_TASK INPUT_
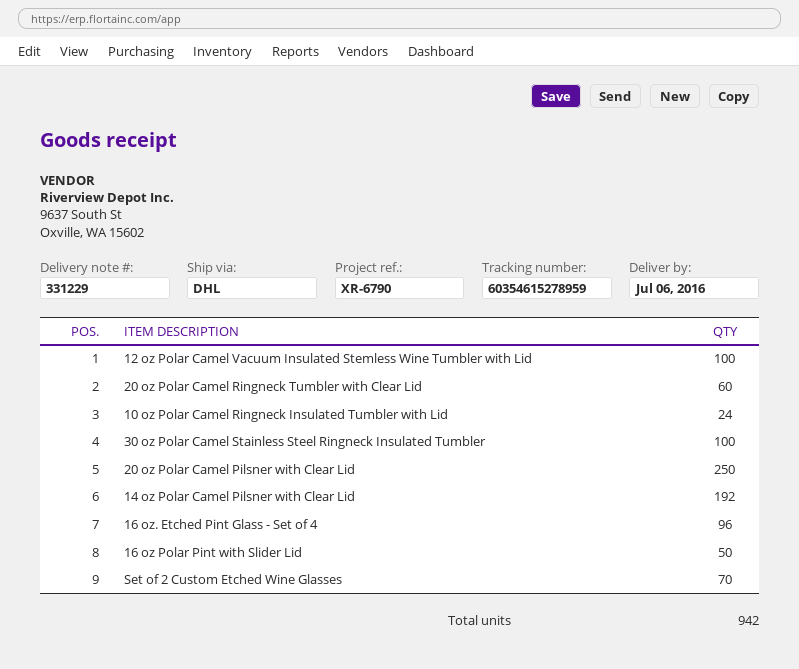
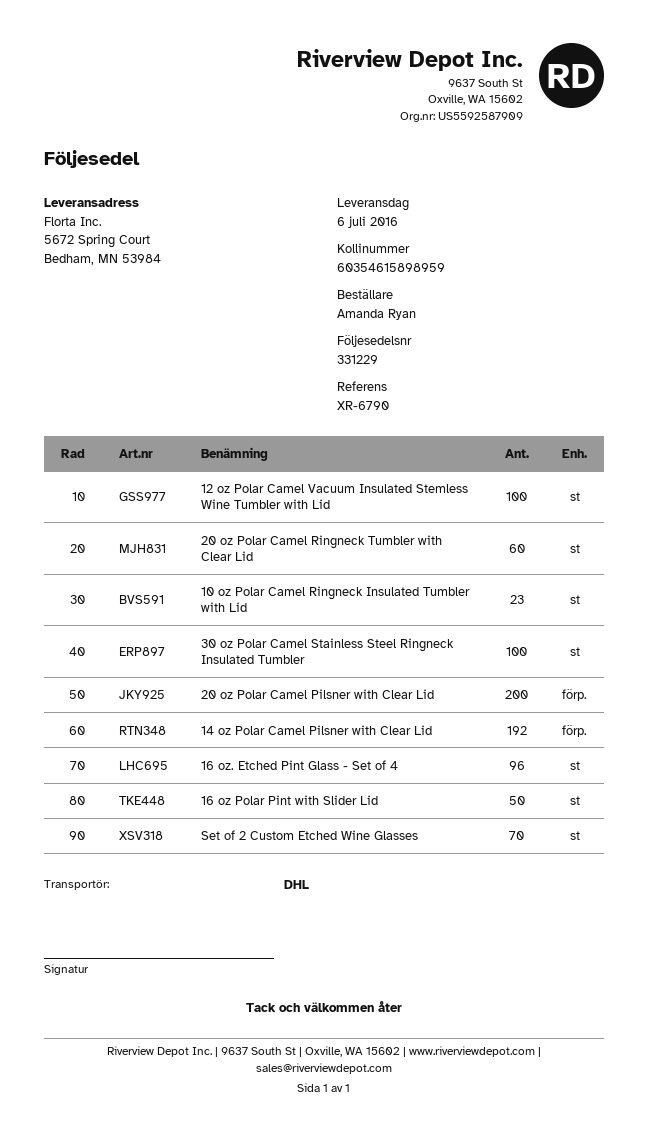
tracking number: 60354615278959 -> 60354615898959
10 oz Polar Camel Ringneck Insulated Tumbler with Lid: 24 -> 23
20 oz Polar Camel Pilsner with Clear Lid: 250 -> 200

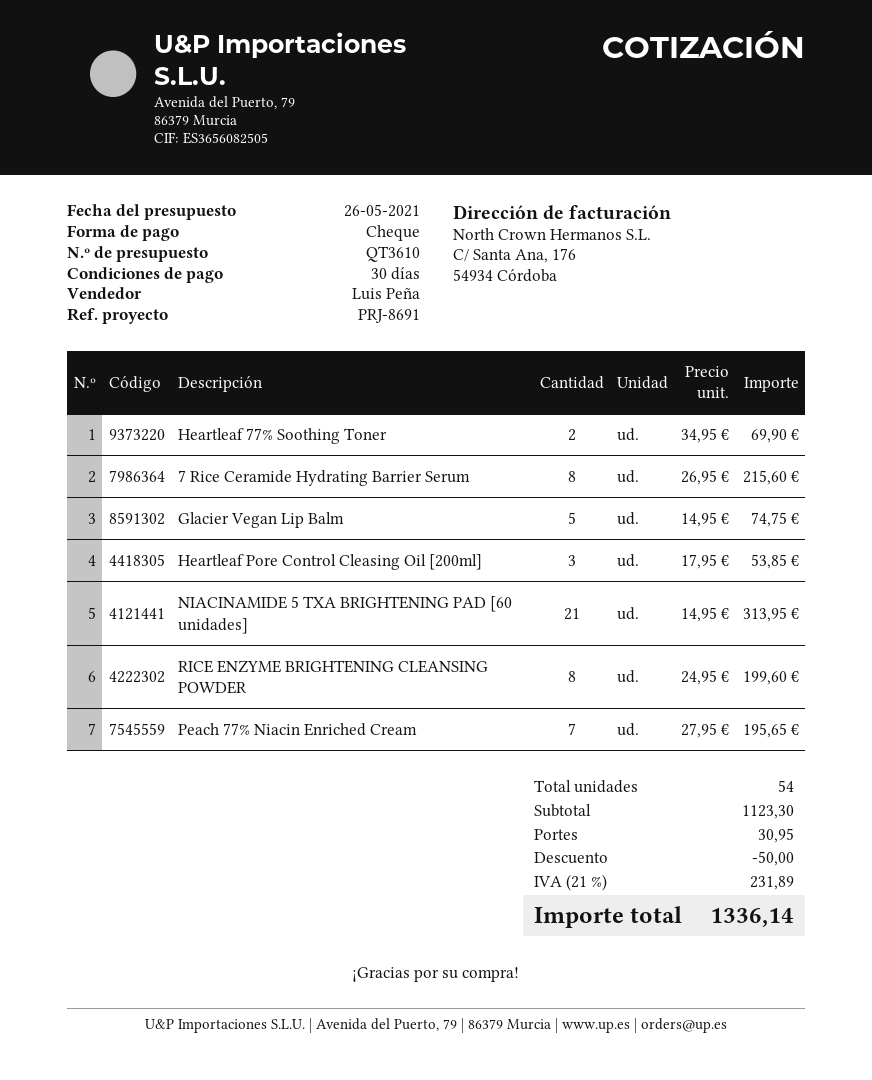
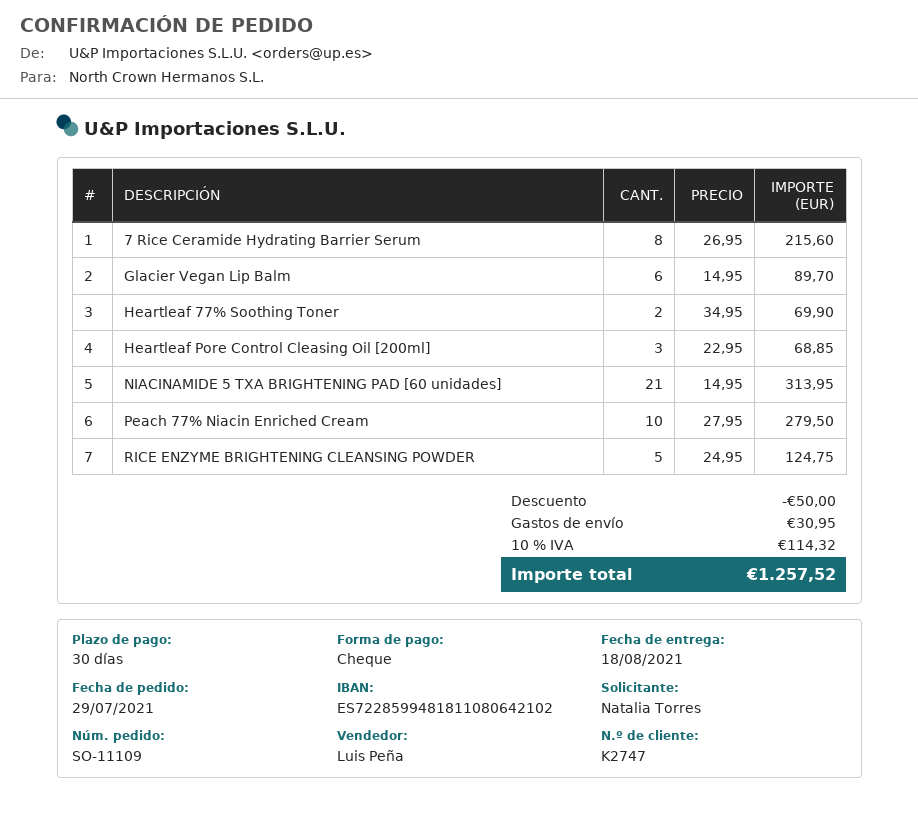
Glacier Vegan Lip Balm: 5 x 14.95 = 74.75 -> 6 x 14.95 = 89.70
Heartleaf Pore Control Cleasing Oil [200ml]: 3 x 17.95 = 53.85 -> 3 x 22.95 = 68.85
RICE ENZYME BRIGHTENING CLEANSING POWDER: 8 x 24.95 = 199.60 -> 5 x 24.95 = 124.75
Peach 77% Niacin Enriched Cream: 7 x 27.95 = 195.65 -> 10 x 27.95 = 279.50
tax: 21% = 231.89 -> 10% = 114.32
total: 1336.14 -> 1257.52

_WHAT YOU ARE ASKED TO DO_
In the entries above, count each line holding the word "with" and give that count alone.

_WRITTEN REPLY_
2